New study reveals potential instability in stem cells

New study reveals potential instability in stem cells

Madison, Wis. – When you don’t use or refrigerate your dairy products, they spoil beyond use – and now it looks like stem cells may have the same problem. Except instead of food poisoning, this problem could lead to cancer.
A new study in the magazine Nature Genetics claims that human embryonic stem cells, one of the few cell types that self-renew, show deviations in their genetic structure when left to replicate. Published in an advance online issue Sunday, the article highlights risk to the use of embryonic stem cells in human treatment, and calls the existing supply lines into question.
The findings of mutation in stem cells are nothing new to researchers, according to Stephen Duncan, an associate professor of cell biology, neurobiology and anatomy at the Medical College of Wisconsin in Wauwatosa. What makes the survey significant, however, is that it is the first in-depth and technically sensitive study to confirm HESC’s accumulate mutation.
“It’s better knowing about them then not knowing about them, so this is a good thing,” said Duncan, who was not involved in the research.

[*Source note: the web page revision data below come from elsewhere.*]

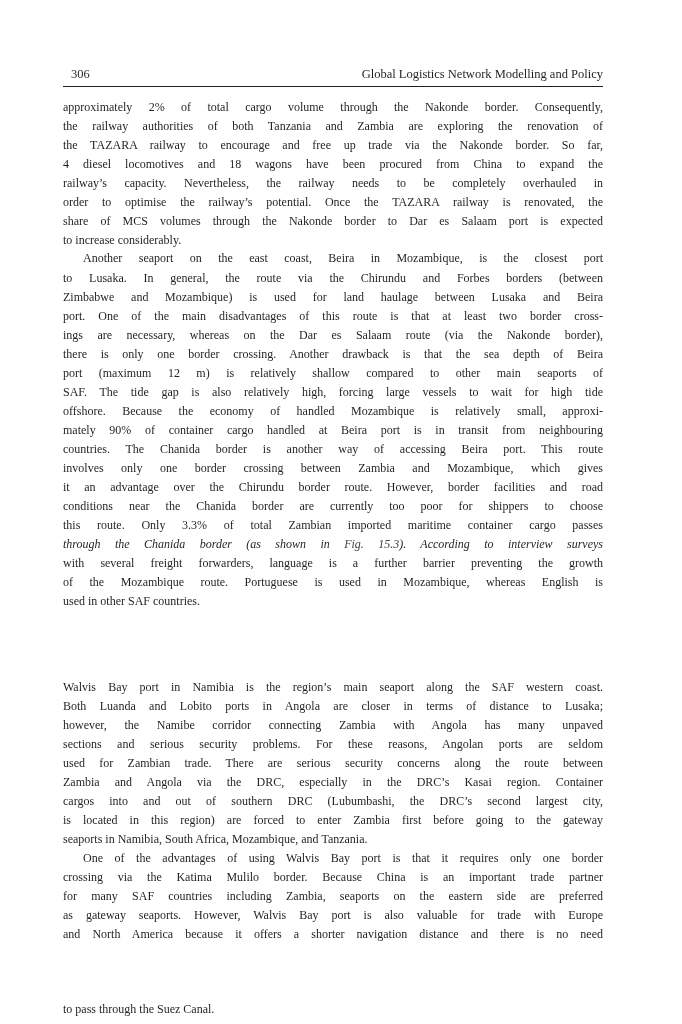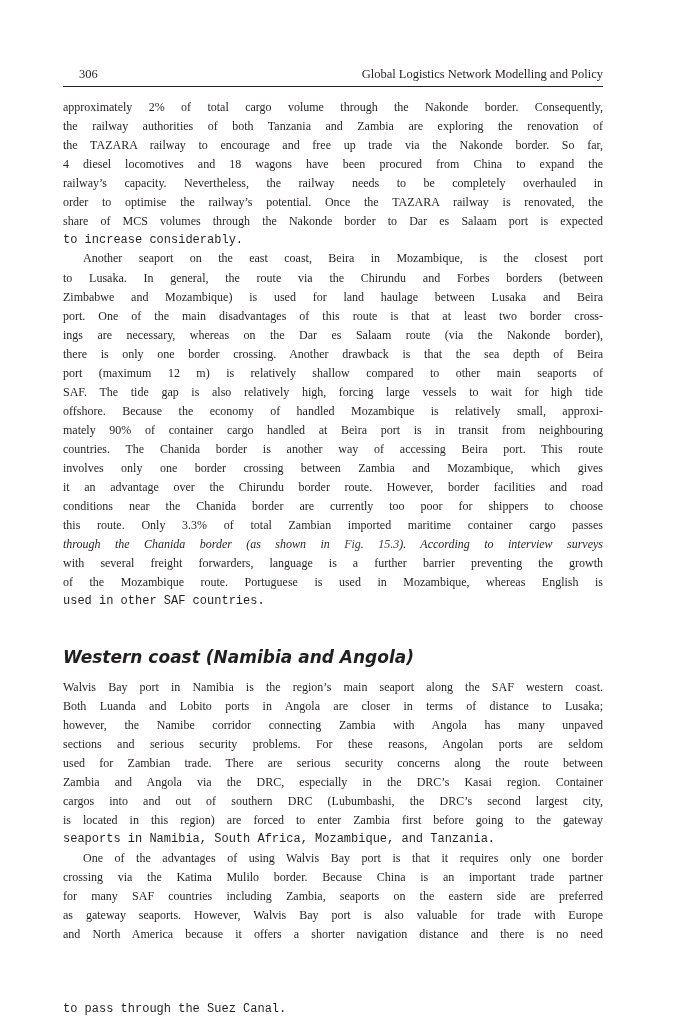--- a/index.html
+++ b/index.html
@@ -6,32 +6,32 @@
     body { width: 682px; height: 1024px; position: relative; overflow: hidden; }
     .page {
       position: absolute; left: 0; top: 0; width: 682px; height: 1024px;
       font-family: "Liberation Serif", "DejaVu Serif", serif;
       color: #231f20;
     }
     .header {
       position: absolute; left: 63px; width: 540px; top: 64px; height: 20px;
       font-size: 12.5px; line-height: 20px;
     }
-    .header .page-num { position: absolute; left: 16px; top: 0; }
+    .header .page-num { position: absolute; left: 8px; top: 0; }
     .header .running-title { position: absolute; right: 0; top: 0; }
     .rule {
       position: absolute; left: 63px; width: 540px; top: 86px; height: 0;
       border-top: 1px solid #231f20;
     }
     .line {
       position: absolute; left: 63px; width: 540px;
       font-size: 12px; height: 19px; line-height: 19px;
       text-align: justify; text-align-last: justify; white-space: nowrap;
     }
-    .line.last { text-align-last: left; font-family: Liberation Mono, monospace; }
+    .line.last { text-align-last: left; }
     .line.indent { left: 83px; width: 520px; }
     .line span.seg { display: inline; font-style: italic; }
     .fig-link { color: #404040; }
     .section-heading {
       position: absolute; left: 63px; top: 645px; width: 540px; height: 24px;
       font-family: "DejaVu Sans", "Liberation Sans", sans-serif;
       font-weight: bold; font-style: italic; font-size: 17px; line-height: 24px;
       color: #231f20;
     }
   </style>
@@ -72,21 +72,20 @@
     <div class="line" style="top:459px">involves only one border crossing between Zambia and Mozambique, which gives</div>
     <div class="line" style="top:478px">it an advantage over the Chirundu border route. However, border facilities and road</div>
     <div class="line" style="top:497px">conditions near the Chanida border are currently too poor for shippers to choose</div>
     <div class="line" style="top:516px">this route. Only 3.3% of total Zambian imported maritime container cargo passes</div>
     <div class="line" style="top:535px"><span class="seg">through the Chanida border (as shown in </span><span class="seg fig-link">Fig. 15.3</span><span class="seg">). According to interview surveys</span></div>
     <div class="line" style="top:554px">with several freight forwarders, language is a further barrier preventing the growth</div>
     <div class="line" style="top:573px">of the Mozambique route. Portuguese is used in Mozambique, whereas English is</div>
     <div class="line last" style="top:592px">used in other SAF countries.</div>
   </div>
 
-  <div class="section-heading">Western coast (Namibia and Angola)</div>
 
   <div>
     <div class="line" style="top:678px">Walvis Bay port in Namibia is the region’s main seaport along the SAF western coast.</div>
     <div class="line" style="top:697px">Both Luanda and Lobito ports in Angola are closer in terms of distance to Lusaka;</div>
     <div class="line" style="top:716px">however, the Namibe corridor connecting Zambia with Angola has many unpaved</div>
     <div class="line" style="top:735px">sections and serious security problems. For these reasons, Angolan ports are seldom</div>
     <div class="line" style="top:754px">used for Zambian trade. There are serious security concerns along the route between</div>
     <div class="line" style="top:773px">Zambia and Angola via the DRC, especially in the DRC’s Kasai region. Container</div>
     <div class="line" style="top:792px">cargos into and out of southern DRC (Lubumbashi, the DRC’s second largest city,</div>
     <div class="line" style="top:811px">is located in this region) are forced to enter Zambia first before going to the gateway</div>

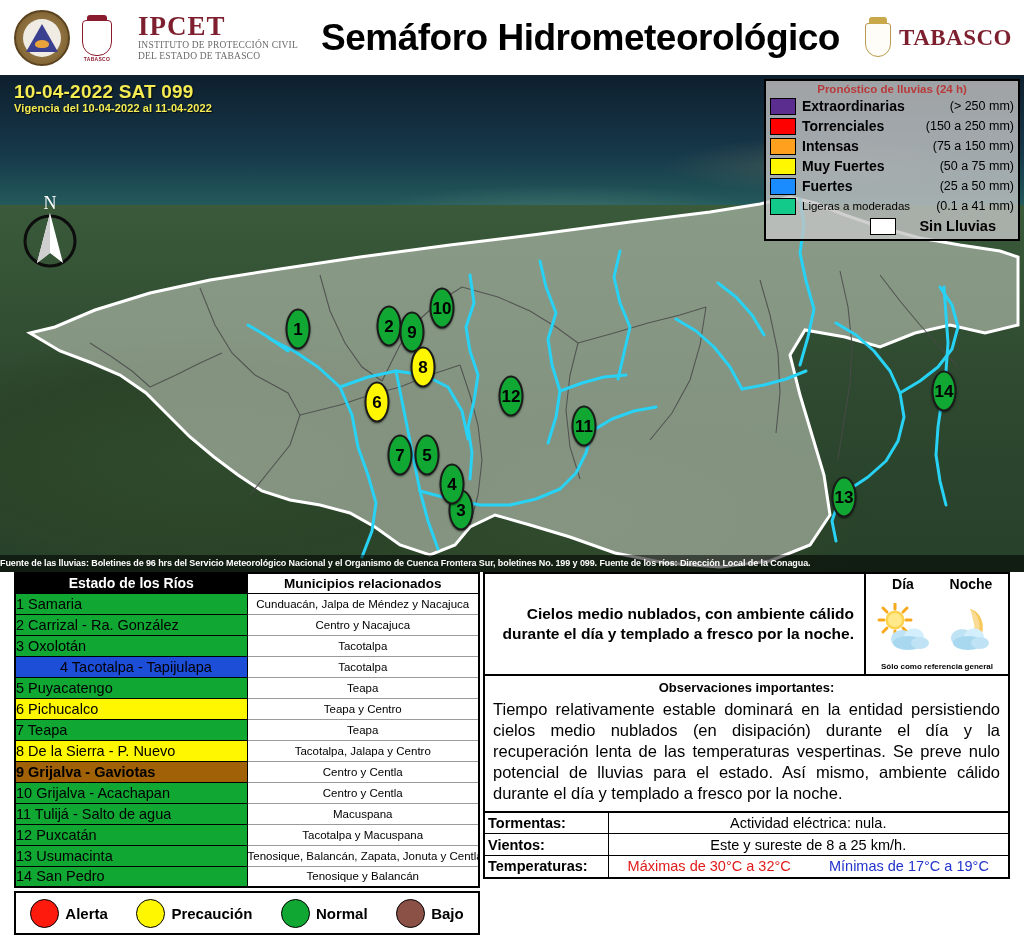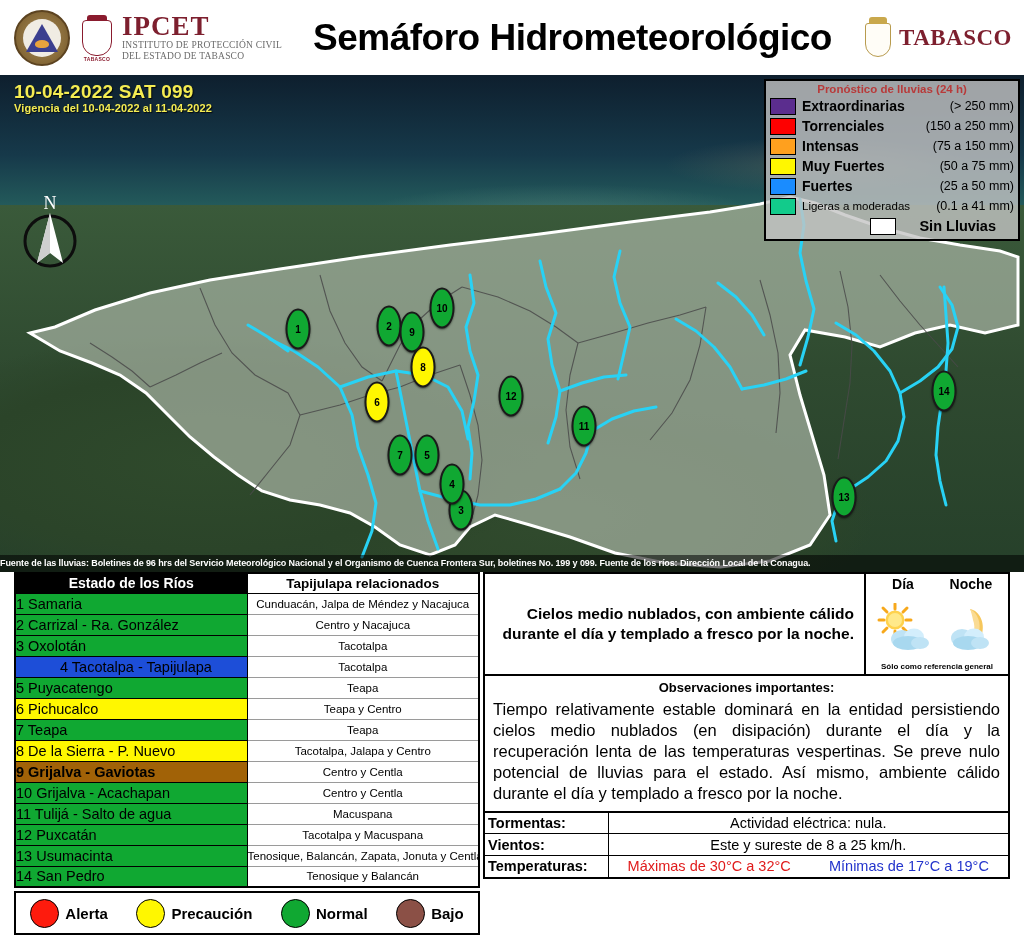--- a/index.html
+++ b/index.html
@@ -55,21 +55,21 @@
   .logo-shield .crown {
     position: absolute; top: 0; left: 50%; transform: translateX(-50%);
     width: 20px; height: 6px; background: #8a1b2e;
     border-radius: 3px 3px 0 0;
   }
   .logo-shield .tab-lbl {
     position: absolute; bottom: -1px; left: 50%; transform: translateX(-50%);
     font-size: 5px; color: #8a1b2e; font-weight: bold;
     letter-spacing: .3px; white-space: nowrap;
   }
-  .ipcet-block { margin-left: 8px; flex: none; }
+  .ipcet-block { margin-left: 24px; flex: none; }
   .ipcet-main {
     font-family: "Liberation Serif", serif;
     font-size: 27px; font-weight: bold; color: #7d1f2e; line-height: 1;
     letter-spacing: 1px;
   }
   .ipcet-sub {
     font-family: "Liberation Serif", serif;
     font-size: 9.5px; color: #6b6b6b; line-height: 1.15; letter-spacing: .2px;
   }
   .title-main {
@@ -178,21 +178,21 @@
   }
   .rl-row.last { justify-content: flex-end; gap: 23px; padding-right: 18px; }
   .rl-row.last .rl-swatch { width: 26px; height: 17px; background: #ffffff; }
   .rl-row.last .rl-name { font-size: 14.5px; }
 
   .marker {
     position: absolute; z-index: 30;
     width: 25px; height: 41px; border-radius: 50%;
     border: 2px solid #1a1a1a;
     display: flex; align-items: center; justify-content: center;
-    font-size: 10px; font-weight: bold; color: #000000;
+    font-size: 17px; font-weight: bold; color: #000000;
     transform: translate(-50%, -50%);
     box-shadow: 0 1px 2px rgba(0,0,0,.5);
   }
 
   .map-source {
     position: absolute; left: 0; bottom: 0; width: 1024px;
     background: rgba(0,0,0,.55);
     color: #ffffff; font-size: 9px; font-weight: bold;
     text-align: left; padding: 3px 0 4px 0; z-index: 22;
     letter-spacing: -0.1px;
@@ -451,21 +451,21 @@
   <div class="map-source">Fuente de las lluvias: Boletines de 96 hrs del Servicio Meteorológico Nacional y el Organismo de Cuenca Frontera Sur, boletines No. 199 y 099. Fuente de los ríos: Dirección Local de la Conagua.</div>
 </div>
 
 <div class="bottom">
 
   <div class="left-col">
     <table class="rivers">
       <thead>
         <tr>
           <th>Estado de los Ríos</th>
-          <th class="mun">Tapijulapa relacionados</th>
+          <th class="mun">Municipios relacionados</th>
         </tr>
       </thead>
       <tbody id="rivers-body">
           <tr>
             <td class="river-cell" style="background: rgb(16, 168, 50);">1 Samaria</td>
             <td class="mun-cell">Cunduacán, Jalpa de Méndez y Nacajuca</td>
           </tr>
           <tr>
             <td class="river-cell" style="background: rgb(16, 168, 50);">2 Carrizal - Ra. González</td>
             <td class="mun-cell">Centro y Nacajuca</td>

Don’t leave cells to own devices

The study, conducted by an international team of 24 researchers from the United States, Singapore, Canada and Sweden, studied nine pairs of early and late-passage human embryonic stem cells from federally approved lines. Three of the cell lines were controlled by the University of Wisconsin-Madison and distributed to the researchers by the WiCell Research Institute.
Stem cells are typically kept in storage by researchers, and when brought into the open they begin to replicate and have to be transported into different lab cultures. Stem cells that are activated in the real world are known as low or early passage lines, while the later cultures and cells that reproduce continuously are high passage lines.
The team studied the cells as they self-replicated, capturing images with high-resolution equipment to locate any mutations in the DNA structure. Cells were allowed to replicate between 22 and 175 times, a process which typically takes between four and five days.
At the end of the monitored replication, the researchers found that the cells had several genetic flaws, with chromosomes misplaced, switched around or even deleted from the original cells. Eight out of the nine cell lines showed aberrations in the DNA sequence and replaced hydrogen atoms, making them more consistent with cancer cells than with stem cells.
“The observation … implies that periodic monitoring of these lines will be required before they are used in in vivo applications and that some late-passage HESC lines may be unusable for therapeutic purposes,” the report said.
The findings have a negative side for stem cell research, Duncan said, since the basis of most therapeutic uses for the cells depends on them providing a neutral background to form new cells. Defects could render experimental treatments for conditions such as cardiac failure and pancreatic cancer useless, since as they adapted to the body they would also bring in harmful genetics.
“They’ve used the most popular lines, and these are showing mutations over time,” Duncan said. “Potentially, you could end up causing cancer in the person you transplant to.”

Not the end of the treatment

However, damaged cells in a lab setting do not translate to automatic cancer among patients. Gabriela Cezar, an assistant professor at the University of Wisconsin-Madison Department of Animal Sciences and part of UW’s Stem Cell Research Program, said that it is neurons, islets and other cells derived from the stem cells are the main candidates for treatment, and “raw” HESC are not used for direct treatment.
“It is critical to evaluate how the aforementioned changes impact the ability of HESC to generate these cell types, as well as the implication of these changes for the safety of the cell types generated,” Cezar said.
The cells may be able to play a more valued role in this study, as they could be used as a new tool for curing cancer. Since their growth and mutation is monitored so closely – down to the “sentence of the genome” according to Duncan – scientists could study the exact mechanisms that create cancer in a normal, healthy cell.
Experts said the real value of the cells, however, is that they display the need for a re-examination of the stem cell supply chain. Most low passage lines are free from the mutation that was studied by the research team, meaning that cells have to be as new as possible for maximum success – a problem with the existing narrow cell lines.
“The longer you passage these cells [and] keep them in culture, the more frequent these mutations will be,” Duncan said. “If you wait until longer, they’re no longer useful.”
Since there are few cell lines that rely on the early passage lines – the purest sources of all stem cells – Cezar said it is important to notice the report’s warning that we could naturally be losing federally sanctioned sources of cells. If the vulnerable genes exposed by the study are not analyzed further, many therapeutic methods could be removed.
“It is vital to deepen our knowledge of HESC prior to any clinical applications,” Cezar said.